Kemiskinan telah menjadi pemandangan sehari-hari, dalam kehidupan masyarakat perkotaan, apalagi di desa-desa. Ironisnya, jumlahnya kian hari kian bertambah justru di negara kita yang kaya raya akan sumber daya alam.
Simak saja data dari Lembaga Ilmu Pengetahuan Indonesia (LIPI) yang menyebutkan, jumlah penduduk miskin pada 2007 mencapai 37,2 juta atau sekitar 16,58% dari total penduduk Indonesia. Pada 2008, tercatat sebanyak 41,7 juta jiwa menyandang predikat penduduk miskin atau setara dengan 21,92%. LIPI juga memperkirakan angka kemiskinan tahun 2009 mencapai 43 juta jiwa atau 22% dari total penduduk Indonesia.
Sementara itu, data Badan Pusat Statistik (BPS) menyebutkan, angka kemiskinan pada Maret 2005 mencapai 35,10 juta atau 15,97% total populasi Indonesia. Pada Maret 2006, angka kemiskinan sebesar 39,05 juta atau sekitar 17,75%. Pada Maret 2007, kemiskinan mencapai 37,17 juta atau setara dengan 16,58%.
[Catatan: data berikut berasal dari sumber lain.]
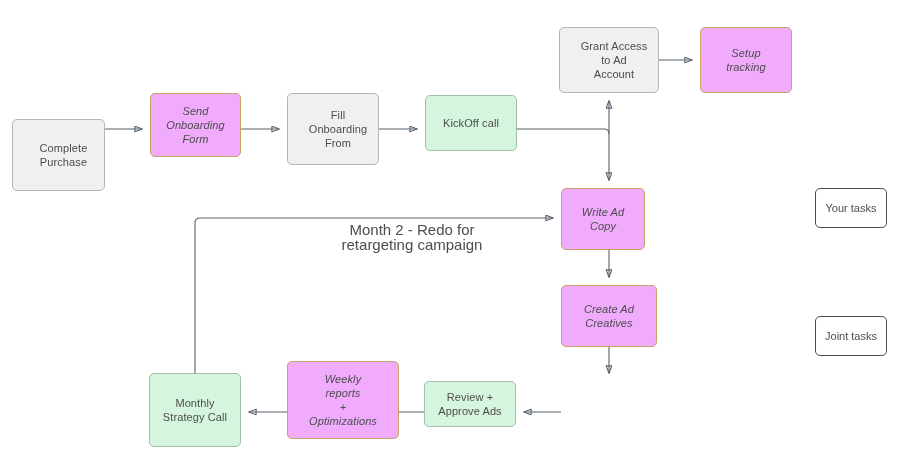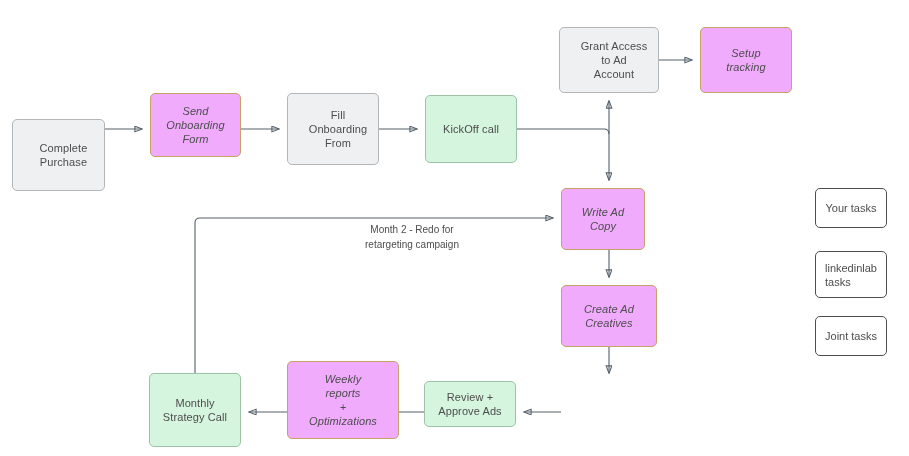"KickOff call" div.node { height: 68px -> 56px }
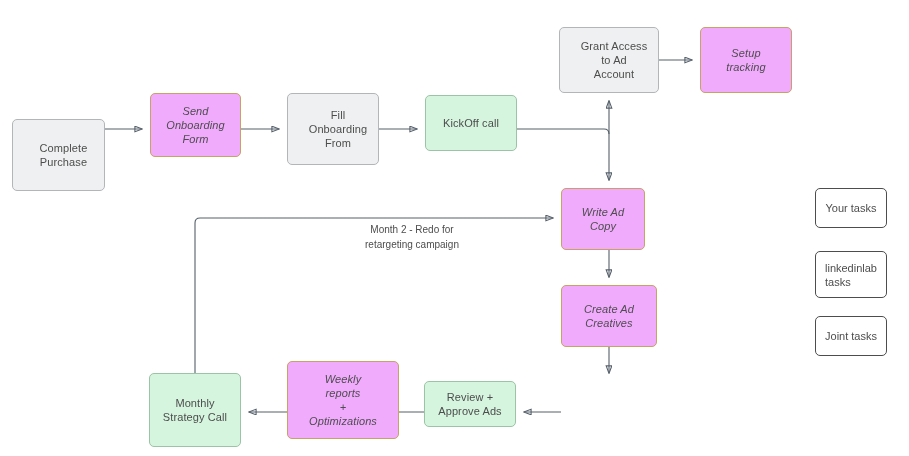"Month 2 - Redo for" .edge-label { font-size: 10px -> 15px }
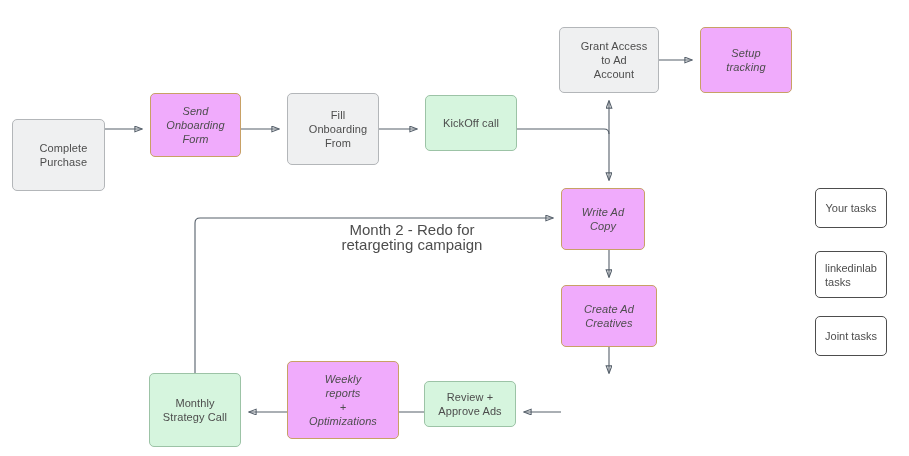"linkedinlab" div.legend-node { html: <div> <span>linkedinlab tasks</span> </div> -> none }
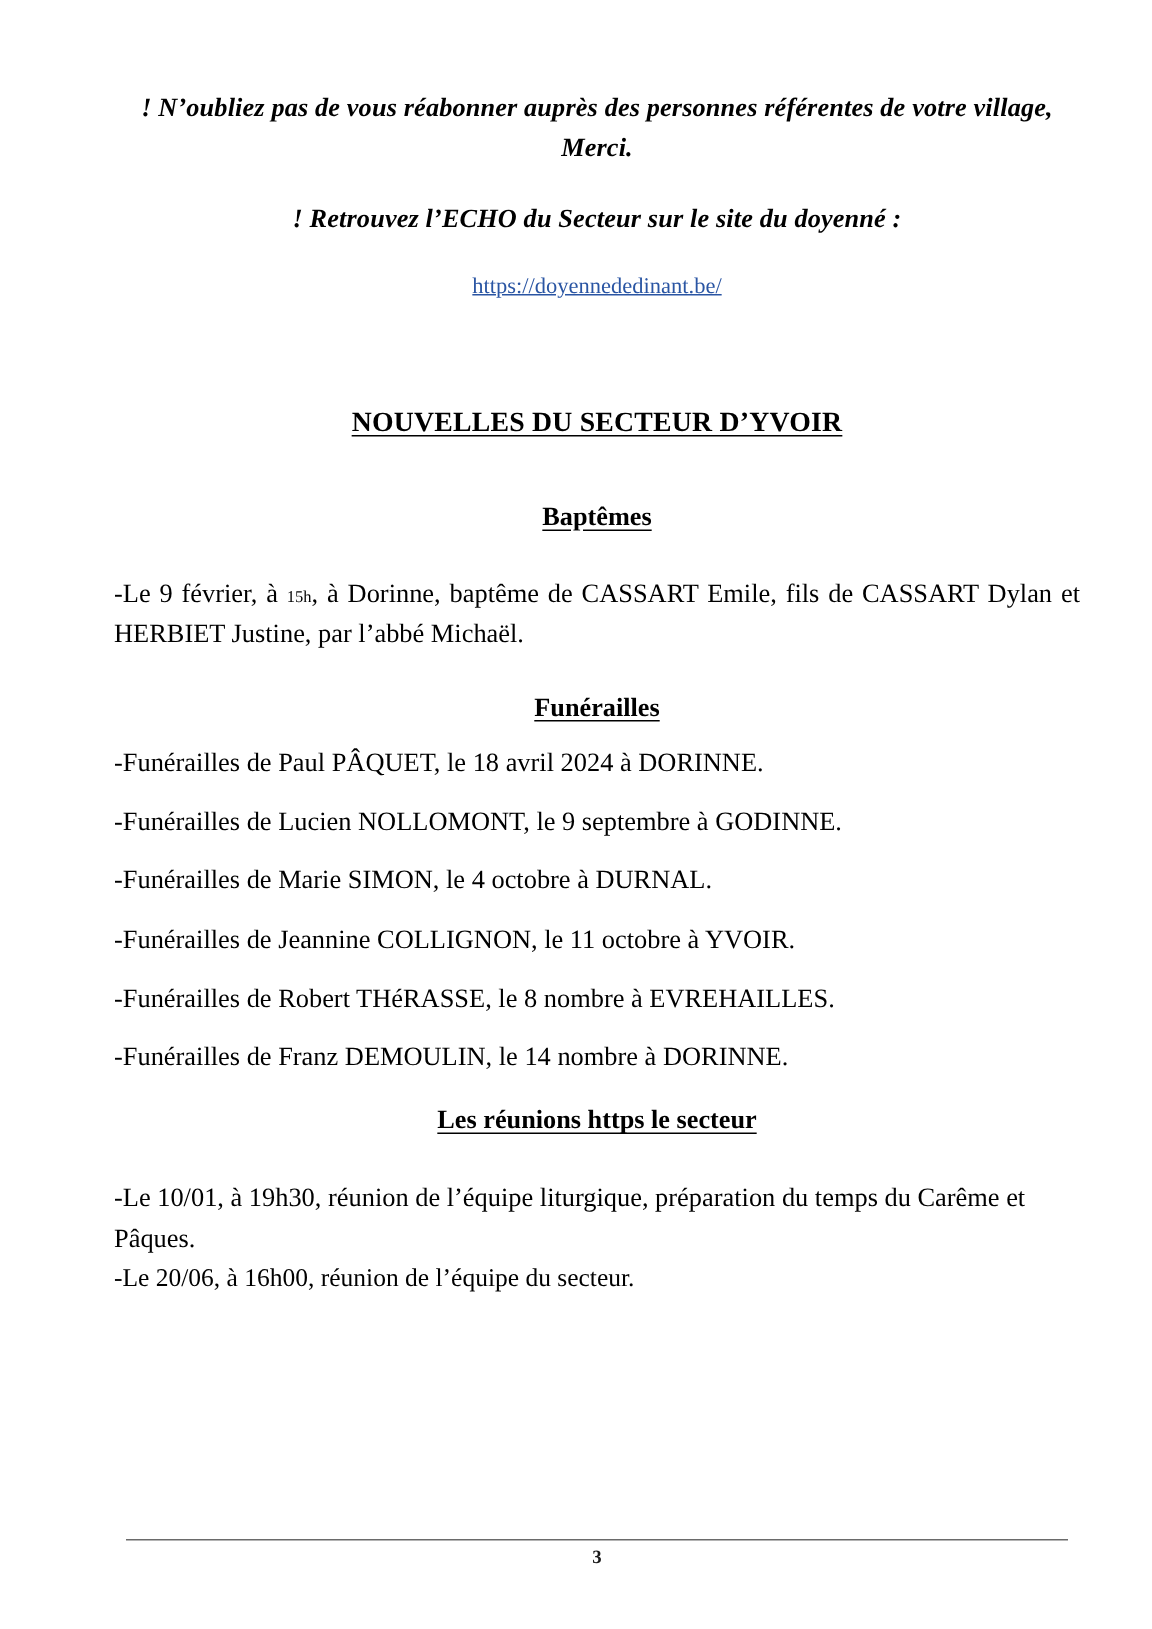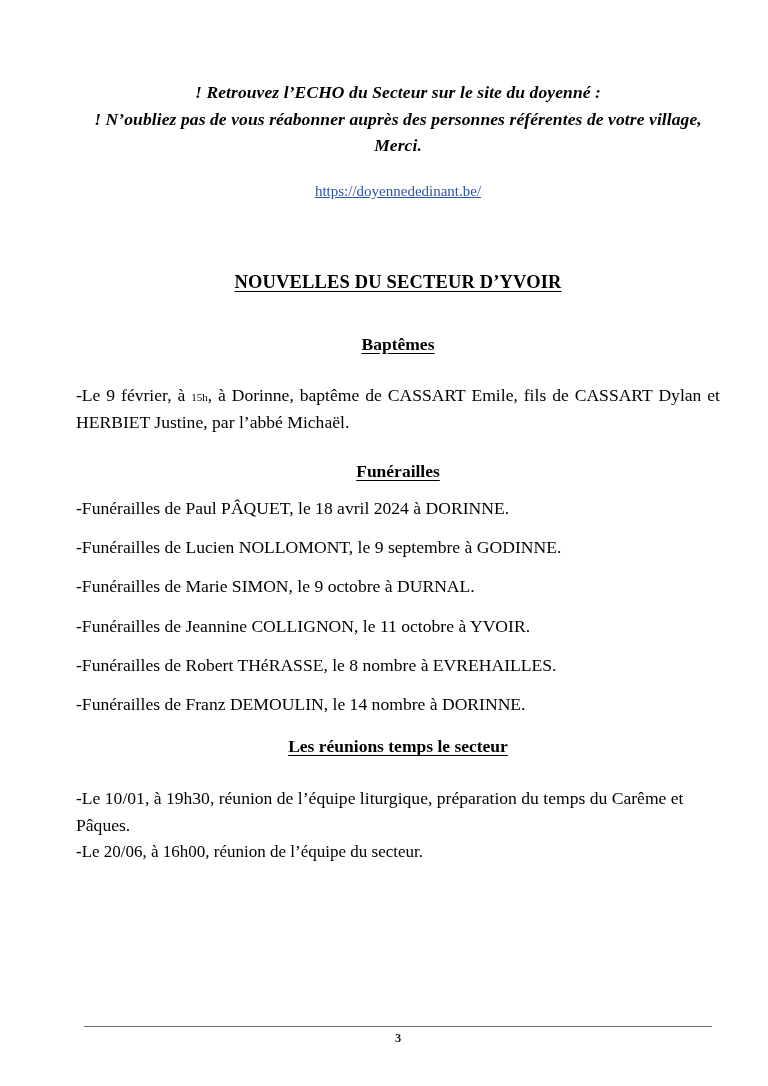"! Retrouvez l’ECHO du Secteur" p.notice { order: before "! N’oubliez pas de vous" -> after "! N’oubliez pas de vous" }
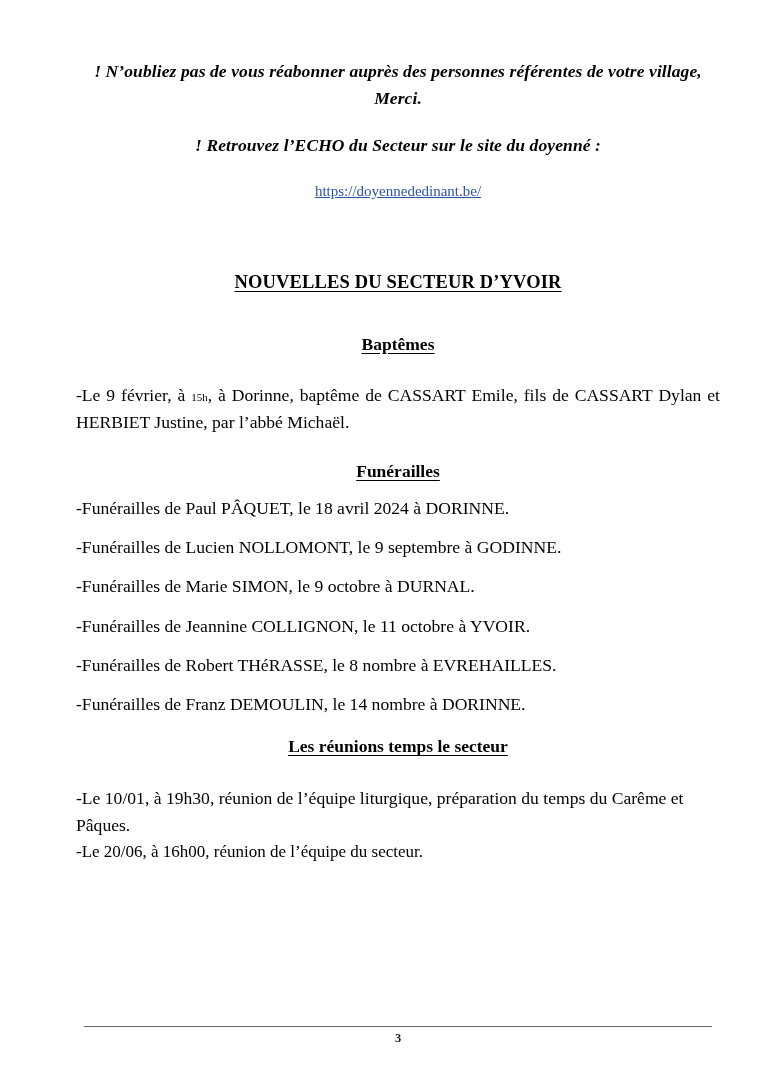"-Funérailles de Marie SIMON, le" li { text: 9 -> 4 }
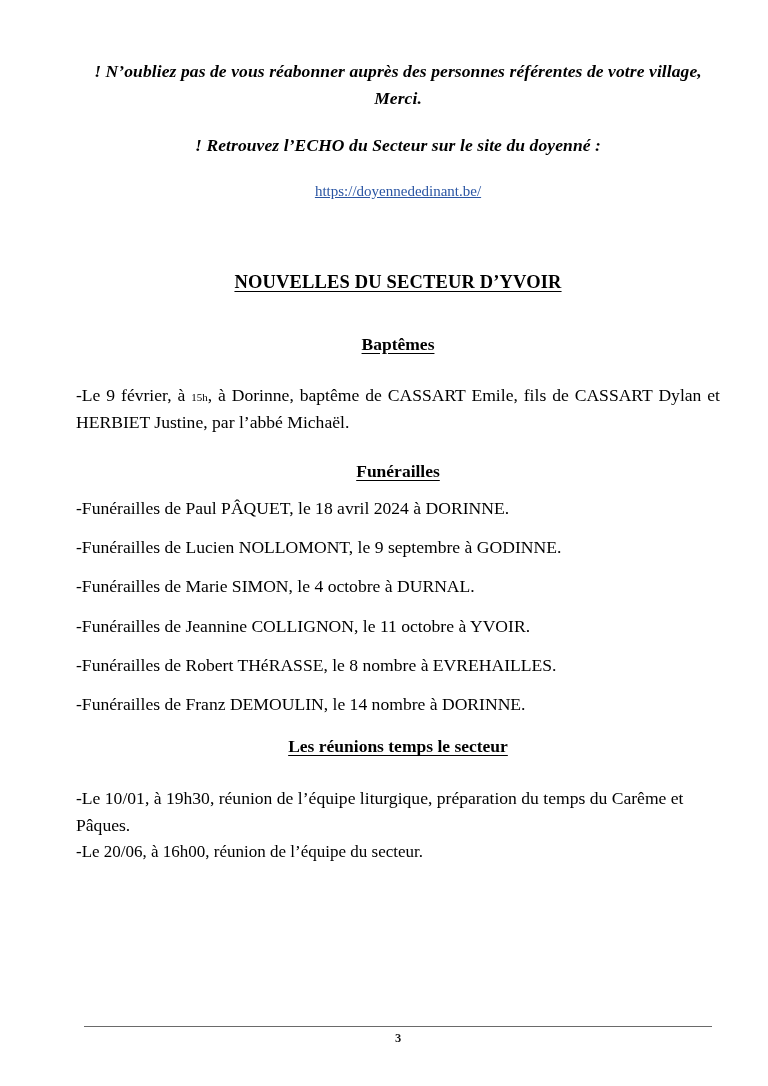"Les réunions temps le secteur" span.u { text: temps -> https }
Data terakhir (Maret 2009) yang dirilis oleh BPS menyebutkan, terjadi penurunan jumlah penduduk miskin sebanyak 2,43 juta menjadi 32,53 juta jiwa atau 14,15% dibandingkan Maret 2008, yaitu sebesar 34,96 juta jiwa atau 15,42% total populasi Indonesia. Menurut data versi BPS, pada 2009 total populasi Indonesia sudah mencapai 240,2 juta jiwa dengan posisi di peringkat keempat dunia.
Untuk menekan angka kemiskinan, pemerintah telah mengambil sejumlah kebijakan, antara lain pemberdayaan pelaku ekonomi secara optimal dari kelompok Usaha Mikro Kecil dan Menengah (UMKM) yang jumlahnya mencapai 99,84% dari seluruh dunia usaha di Indonesia.
Begitu pula Program Nasional Pemberdayaan Masyarakat (PNPM) Mandiri yang merupakan salah satu mekanisme program pemberdayaan masyarakat yang digunakan dalam upaya mempercepat penanggulangan kemiskinan dan perluasan kesempatan kerja di wilayah perkotaan dan perdesaan. Program ini dilakukan untuk lebih mendorong upaya peningkatan kualitas hidup, kesejahteraan dan kemandirian masyarakat. PNPM Mandiri telah dilakukan sejak 1998 melalui Program Pengembangan Kecamatan (PPK).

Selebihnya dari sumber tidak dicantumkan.